Aventuras del capitan Hatteras
Aventuras del capitan Hatteras LAS CERCANÍAS DEL POLO
REINABA cierta incertidumbre. Nada se descubría en aquella circunferencia con tanta limpieza trazada. Ni un punto que no fuese mar o cielo. Ni siquiera se veía flotar en la superficie de las olas un tallo de aquellas hierbas terrestres que hicieron palpitar el corazón de Cristóbal Colón cuando marchaba al descubrimiento de América.
Hatteras seguía mirando.

Por fin, a las seis de la tarde, un vapor de forma indecisa, pero sensiblemente elevado, apareció sobre el nivel del mar. Parecía un penacho de humo. El cielo estaba perfectamente puro, y, por consiguiente, aquel vapor, que desaparecía y reaparecía a cada instante, como agitado, no podía ser una nube.

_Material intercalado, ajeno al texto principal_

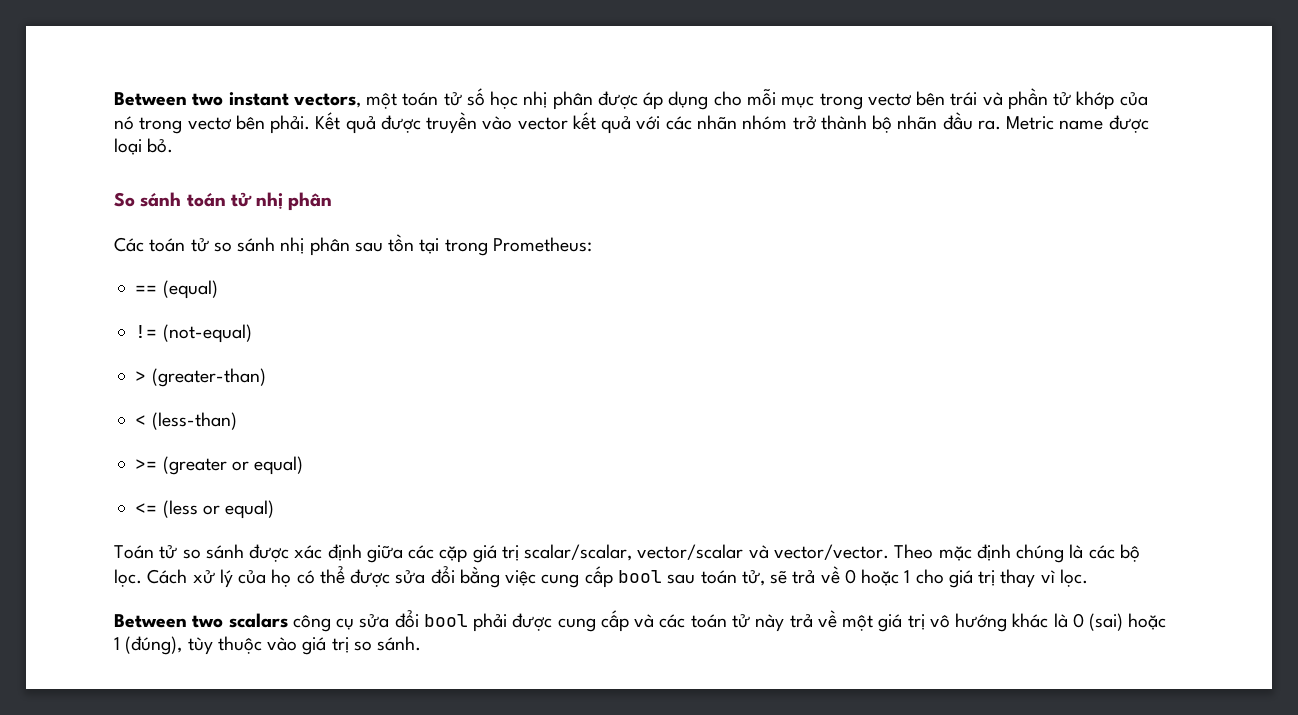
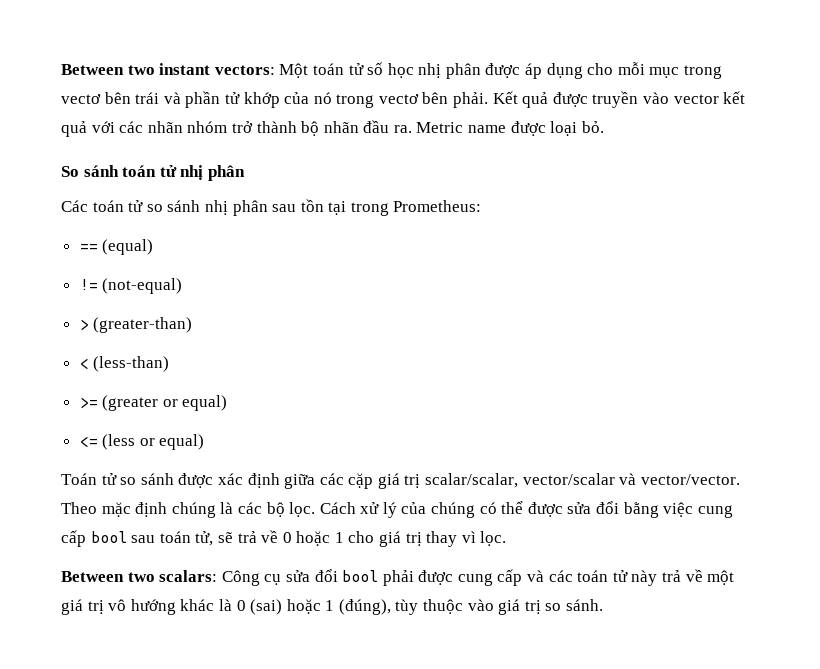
[293,93,398,109] vectors, một -> [214,63,309,78] vectors: Một
[271,569,292,587] họ -> [431,502,476,518] chúng
[228,613,331,632] scalars công -> [159,570,260,586] scalars: Công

Hatteras fue el primero que observó aquel fenómeno, aquel punto indeciso, aquel vapor inexplicable, y con su anteojo lo examinó sin descanso por espacio de una hora.
De repente, cierto indicio, cierta apariencia sorprendió su mirada, pues extendió los brazos hacia el horizonte gritando con entusiasmo:
—¡Tierra! ¡Tierra!
Al oír estas palabras, todos se levantaron como movidos por un sacudimiento eléctrico.